__WORK INSTRUCTIONS__
Using the records below, copy exactly the part that opens with the line holding "html: <div> <div></div>" and closes with the line holding "font-style: none ->", minus the pictures.

__EXERCISE MATERIALS__
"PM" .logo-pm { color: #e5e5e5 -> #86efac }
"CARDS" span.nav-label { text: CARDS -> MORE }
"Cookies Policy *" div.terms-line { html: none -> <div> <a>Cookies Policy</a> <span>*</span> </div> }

--

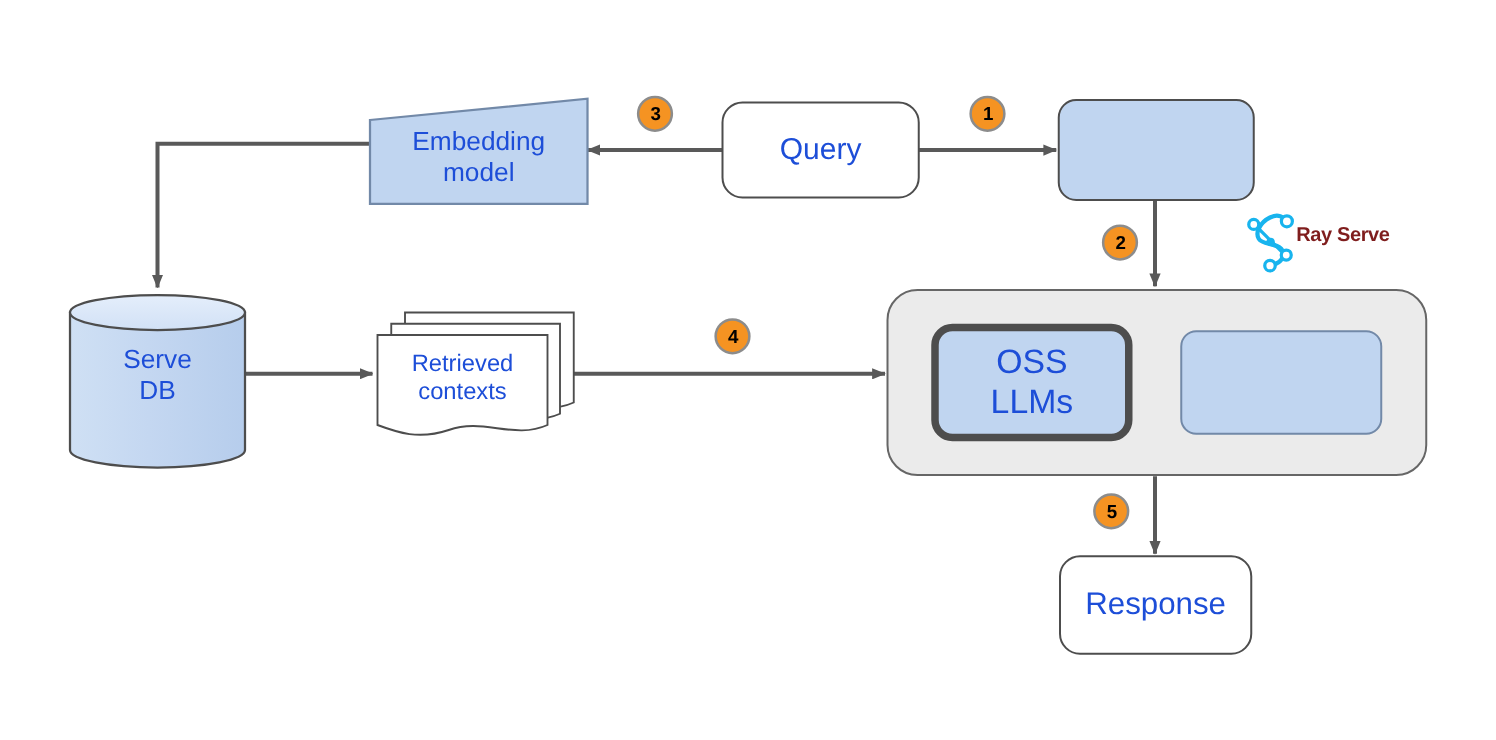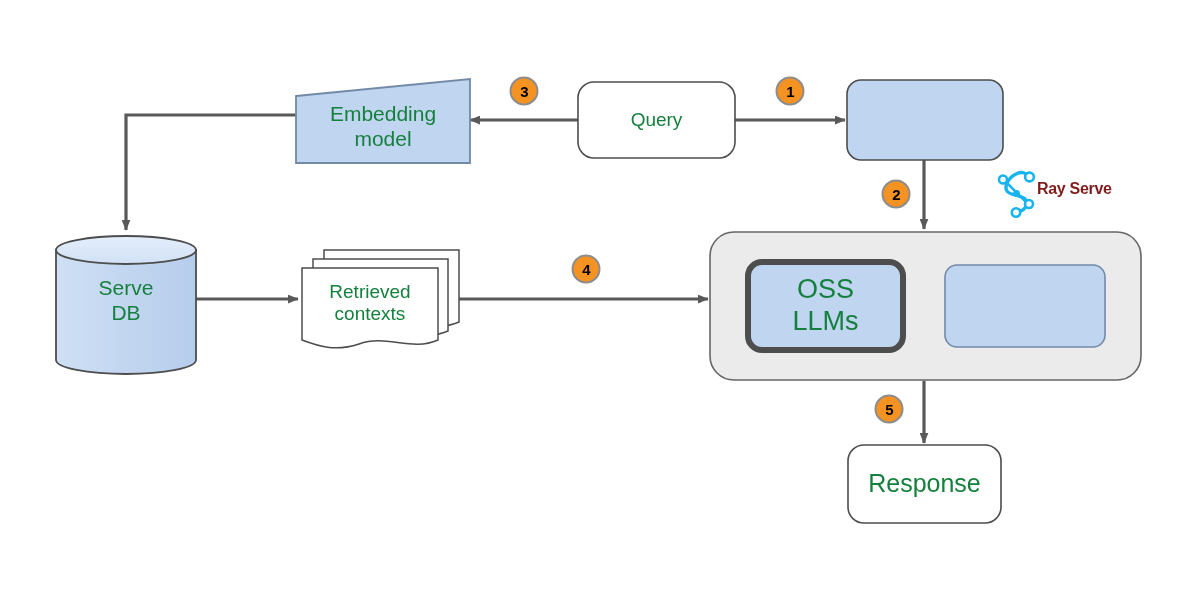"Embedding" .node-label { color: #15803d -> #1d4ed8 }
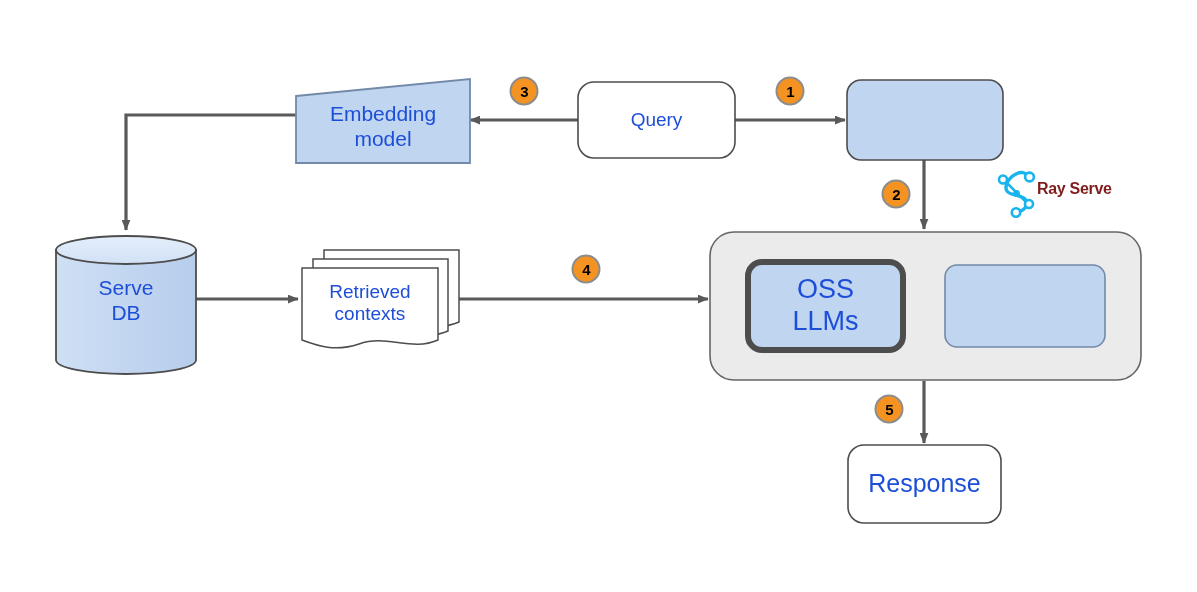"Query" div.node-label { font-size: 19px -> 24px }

---

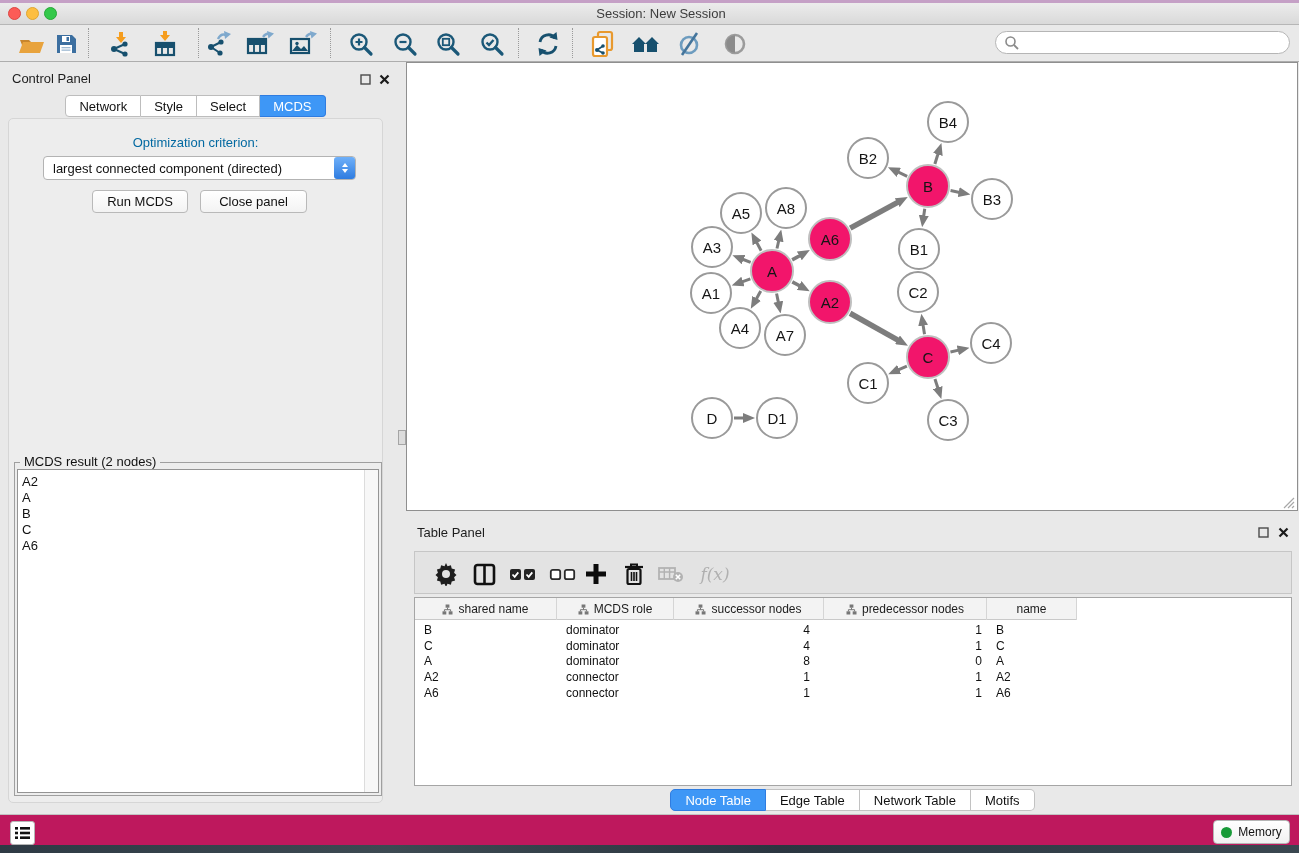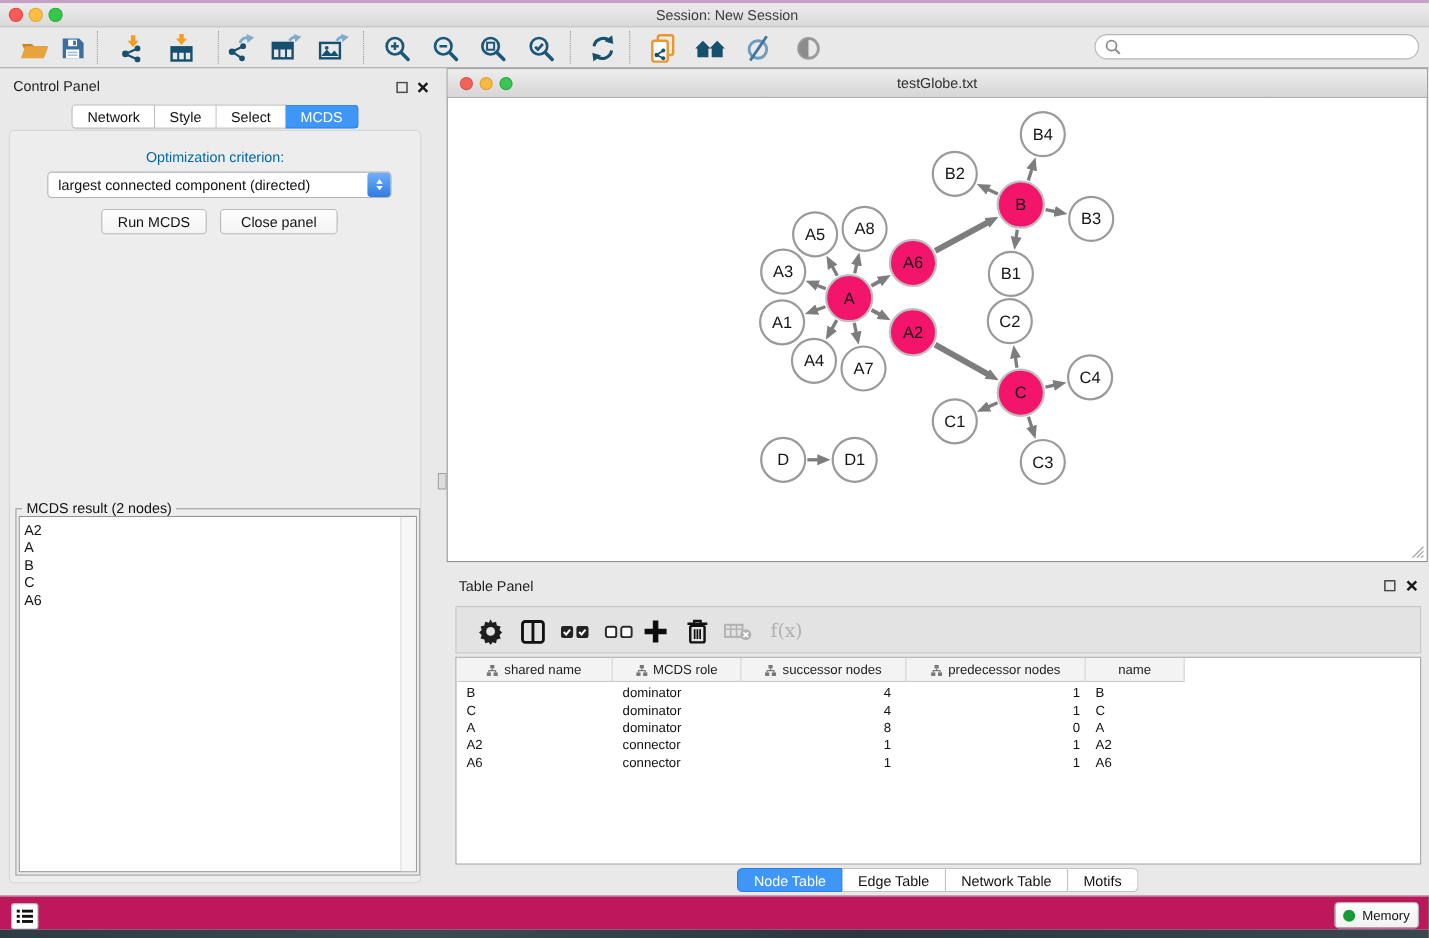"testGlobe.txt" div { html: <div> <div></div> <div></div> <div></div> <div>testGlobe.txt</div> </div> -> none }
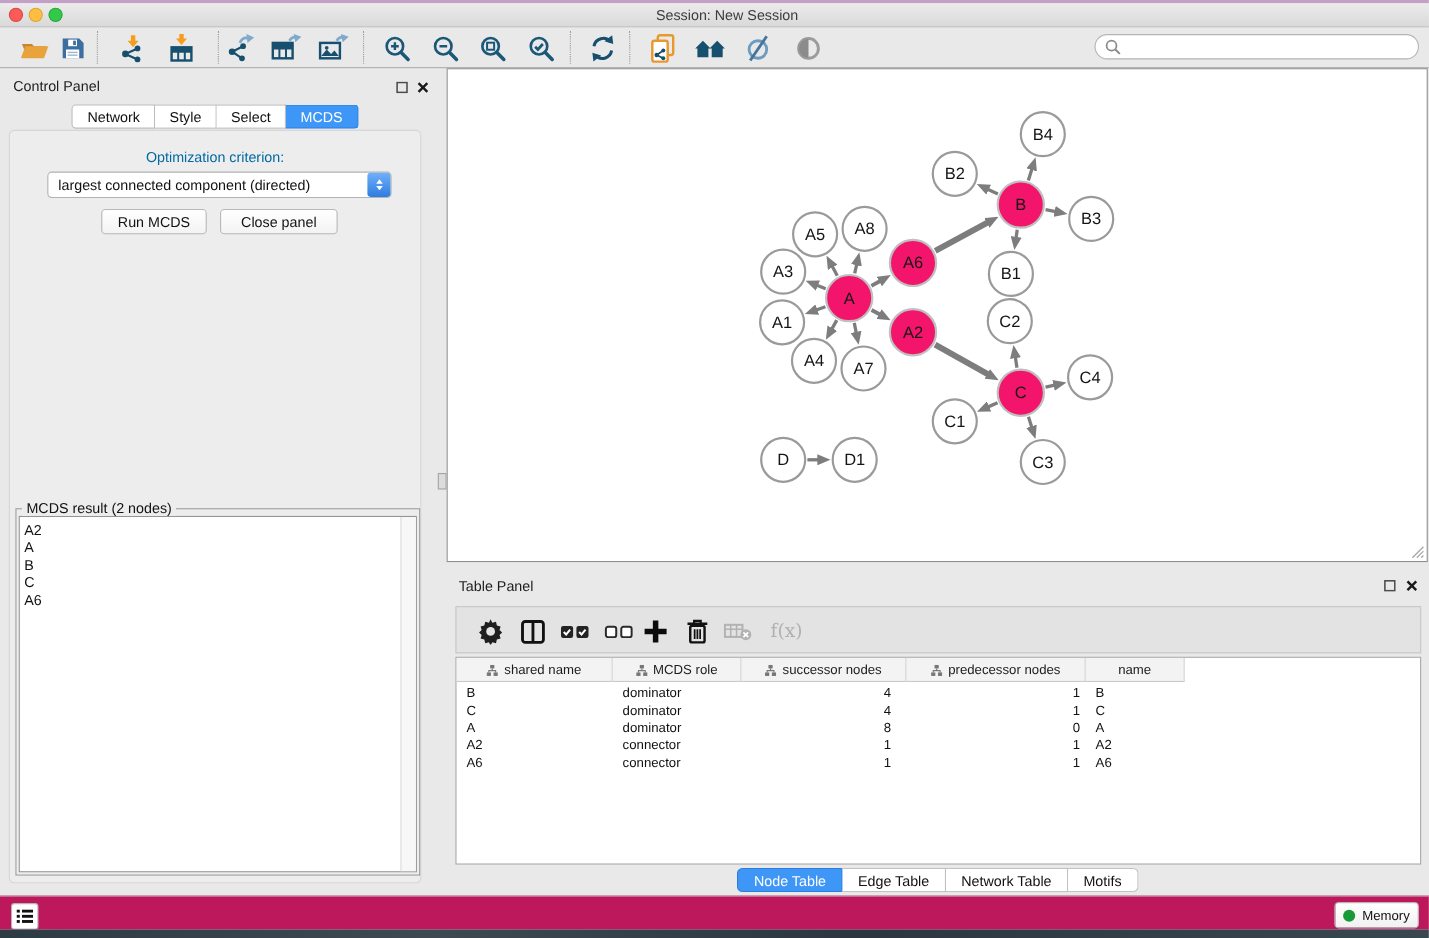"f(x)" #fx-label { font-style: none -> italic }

__ANSWER BOX__
"testGlobe.txt" div { html: <div> <div></div> <div></div> <div></div> <div>testGlobe.txt</div> </div> -> none }
"f(x)" #fx-label { font-style: none -> italic }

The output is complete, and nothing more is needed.